Mark tries to get her to focus but she sticks to her guns. “I’m only gonna do one of those things,” she says. “You have to tell me what to do right now.”
At that point, Mark demures and tells her she can do whatever she wants. It’s also then that the film, once and for all, renders its verdict. These are not Marla’s paintings, not entirely.
Maybe this is where I admit I’m a hopeless relativist hack who has no standards, no understanding of what art really is. Because the thing is I can’t conjure any lasting outrage at Mark Olmstead. Does anyone think Earl Woods behaved any differently with his precocious progeny (who is himself one of the biggest brands on the planet)?

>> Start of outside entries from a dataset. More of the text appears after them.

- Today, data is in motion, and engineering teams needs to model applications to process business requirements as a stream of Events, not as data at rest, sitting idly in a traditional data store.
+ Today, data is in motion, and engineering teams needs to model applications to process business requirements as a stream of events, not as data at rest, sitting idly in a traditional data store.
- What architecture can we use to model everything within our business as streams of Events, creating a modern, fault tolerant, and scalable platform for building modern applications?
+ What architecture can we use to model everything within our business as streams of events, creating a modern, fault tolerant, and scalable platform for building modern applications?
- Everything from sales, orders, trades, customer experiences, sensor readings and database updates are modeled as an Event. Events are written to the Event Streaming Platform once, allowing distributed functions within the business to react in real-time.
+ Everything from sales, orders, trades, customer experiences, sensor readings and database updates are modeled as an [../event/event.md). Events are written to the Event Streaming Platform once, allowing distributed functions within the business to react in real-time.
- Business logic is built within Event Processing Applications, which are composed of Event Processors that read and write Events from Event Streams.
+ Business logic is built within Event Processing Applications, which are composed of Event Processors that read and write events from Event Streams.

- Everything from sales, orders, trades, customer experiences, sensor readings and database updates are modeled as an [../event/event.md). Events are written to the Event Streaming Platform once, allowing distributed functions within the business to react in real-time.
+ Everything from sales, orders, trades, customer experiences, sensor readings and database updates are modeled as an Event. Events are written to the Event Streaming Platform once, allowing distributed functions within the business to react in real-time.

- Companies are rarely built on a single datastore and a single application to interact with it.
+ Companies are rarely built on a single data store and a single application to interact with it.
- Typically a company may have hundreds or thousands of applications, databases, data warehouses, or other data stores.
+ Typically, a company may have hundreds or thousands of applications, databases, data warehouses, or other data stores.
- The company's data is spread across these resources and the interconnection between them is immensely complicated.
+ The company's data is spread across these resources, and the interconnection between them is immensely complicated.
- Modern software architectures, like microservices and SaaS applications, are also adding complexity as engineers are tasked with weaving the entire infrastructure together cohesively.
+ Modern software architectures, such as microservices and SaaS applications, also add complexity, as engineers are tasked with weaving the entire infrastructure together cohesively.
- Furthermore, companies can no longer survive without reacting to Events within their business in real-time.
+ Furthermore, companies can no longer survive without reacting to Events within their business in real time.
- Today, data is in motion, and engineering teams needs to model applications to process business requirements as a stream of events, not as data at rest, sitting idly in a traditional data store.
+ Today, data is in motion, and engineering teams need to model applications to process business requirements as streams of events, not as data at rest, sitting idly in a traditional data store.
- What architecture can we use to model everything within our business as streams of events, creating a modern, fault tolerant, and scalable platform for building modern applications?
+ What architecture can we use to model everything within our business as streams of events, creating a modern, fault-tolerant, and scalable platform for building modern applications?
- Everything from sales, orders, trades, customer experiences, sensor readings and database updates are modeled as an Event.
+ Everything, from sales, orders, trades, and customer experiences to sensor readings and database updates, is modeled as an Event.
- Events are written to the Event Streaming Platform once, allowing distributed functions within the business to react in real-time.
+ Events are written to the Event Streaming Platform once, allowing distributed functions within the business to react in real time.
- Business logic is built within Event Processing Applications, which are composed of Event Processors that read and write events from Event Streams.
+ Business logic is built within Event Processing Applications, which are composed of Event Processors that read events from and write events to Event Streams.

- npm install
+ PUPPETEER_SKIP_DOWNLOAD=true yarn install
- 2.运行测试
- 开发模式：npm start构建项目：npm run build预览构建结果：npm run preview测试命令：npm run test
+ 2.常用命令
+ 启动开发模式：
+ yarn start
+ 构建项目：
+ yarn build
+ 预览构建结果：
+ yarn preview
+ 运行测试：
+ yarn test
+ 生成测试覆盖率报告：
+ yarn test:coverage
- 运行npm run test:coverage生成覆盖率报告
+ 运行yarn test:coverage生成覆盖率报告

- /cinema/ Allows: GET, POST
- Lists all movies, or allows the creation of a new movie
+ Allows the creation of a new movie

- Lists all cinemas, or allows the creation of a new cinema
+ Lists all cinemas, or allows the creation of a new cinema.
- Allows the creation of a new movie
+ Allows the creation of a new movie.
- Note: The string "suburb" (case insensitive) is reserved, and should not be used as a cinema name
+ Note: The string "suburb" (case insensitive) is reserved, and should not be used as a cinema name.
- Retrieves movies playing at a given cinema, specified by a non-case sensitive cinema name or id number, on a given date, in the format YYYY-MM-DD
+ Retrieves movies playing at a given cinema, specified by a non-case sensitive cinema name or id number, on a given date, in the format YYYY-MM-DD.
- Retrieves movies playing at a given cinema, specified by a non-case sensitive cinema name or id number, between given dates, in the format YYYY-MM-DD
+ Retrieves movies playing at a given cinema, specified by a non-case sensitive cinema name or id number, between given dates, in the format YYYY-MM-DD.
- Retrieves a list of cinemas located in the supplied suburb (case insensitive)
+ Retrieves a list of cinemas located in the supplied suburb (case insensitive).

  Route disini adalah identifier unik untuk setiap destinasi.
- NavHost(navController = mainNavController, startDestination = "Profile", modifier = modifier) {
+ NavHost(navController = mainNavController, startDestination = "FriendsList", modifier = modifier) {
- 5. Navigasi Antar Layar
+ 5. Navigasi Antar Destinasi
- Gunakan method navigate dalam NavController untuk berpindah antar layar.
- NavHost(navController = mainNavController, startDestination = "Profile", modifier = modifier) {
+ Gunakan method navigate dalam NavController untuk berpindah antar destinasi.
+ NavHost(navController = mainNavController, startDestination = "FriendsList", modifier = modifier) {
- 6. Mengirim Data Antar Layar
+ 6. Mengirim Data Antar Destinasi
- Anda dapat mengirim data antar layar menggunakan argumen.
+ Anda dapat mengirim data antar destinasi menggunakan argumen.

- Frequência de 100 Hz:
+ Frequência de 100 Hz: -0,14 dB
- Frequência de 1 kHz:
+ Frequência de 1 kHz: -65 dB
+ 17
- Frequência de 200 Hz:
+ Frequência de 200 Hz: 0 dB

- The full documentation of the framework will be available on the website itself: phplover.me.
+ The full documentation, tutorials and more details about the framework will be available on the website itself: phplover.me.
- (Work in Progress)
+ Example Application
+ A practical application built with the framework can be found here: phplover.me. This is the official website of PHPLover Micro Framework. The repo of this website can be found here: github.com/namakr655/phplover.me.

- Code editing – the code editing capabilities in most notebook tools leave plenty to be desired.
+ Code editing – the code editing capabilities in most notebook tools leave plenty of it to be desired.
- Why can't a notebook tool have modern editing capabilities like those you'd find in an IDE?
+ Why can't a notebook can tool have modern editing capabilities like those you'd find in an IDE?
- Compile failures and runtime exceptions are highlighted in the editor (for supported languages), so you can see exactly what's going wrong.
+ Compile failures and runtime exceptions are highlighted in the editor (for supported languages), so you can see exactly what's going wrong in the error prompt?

What the above exchange tells me is not just that Mark is involved, to some degree, in the creation of these paintings. More important, it tells me that Marla sees him as an equal partner. One she can boss just as much as he might boss her. Is that a recipe for later neurosis? You betcha. But if she really is an artist — or hell even if she’s just a regular human — she’s pretty much checked that box already.
So no. I’m not mad at Mark Olmstead. I wish I could afford one of his daughter’s paintings. More than that, I hope he truly understands what an opportunity this was, maybe still is. A breathtakingly rare and fleeting chance at creative communion with the genius of his own creation — that is to say, his unadorned and unwitting shaman of a daughter who may or may not be a prodigy.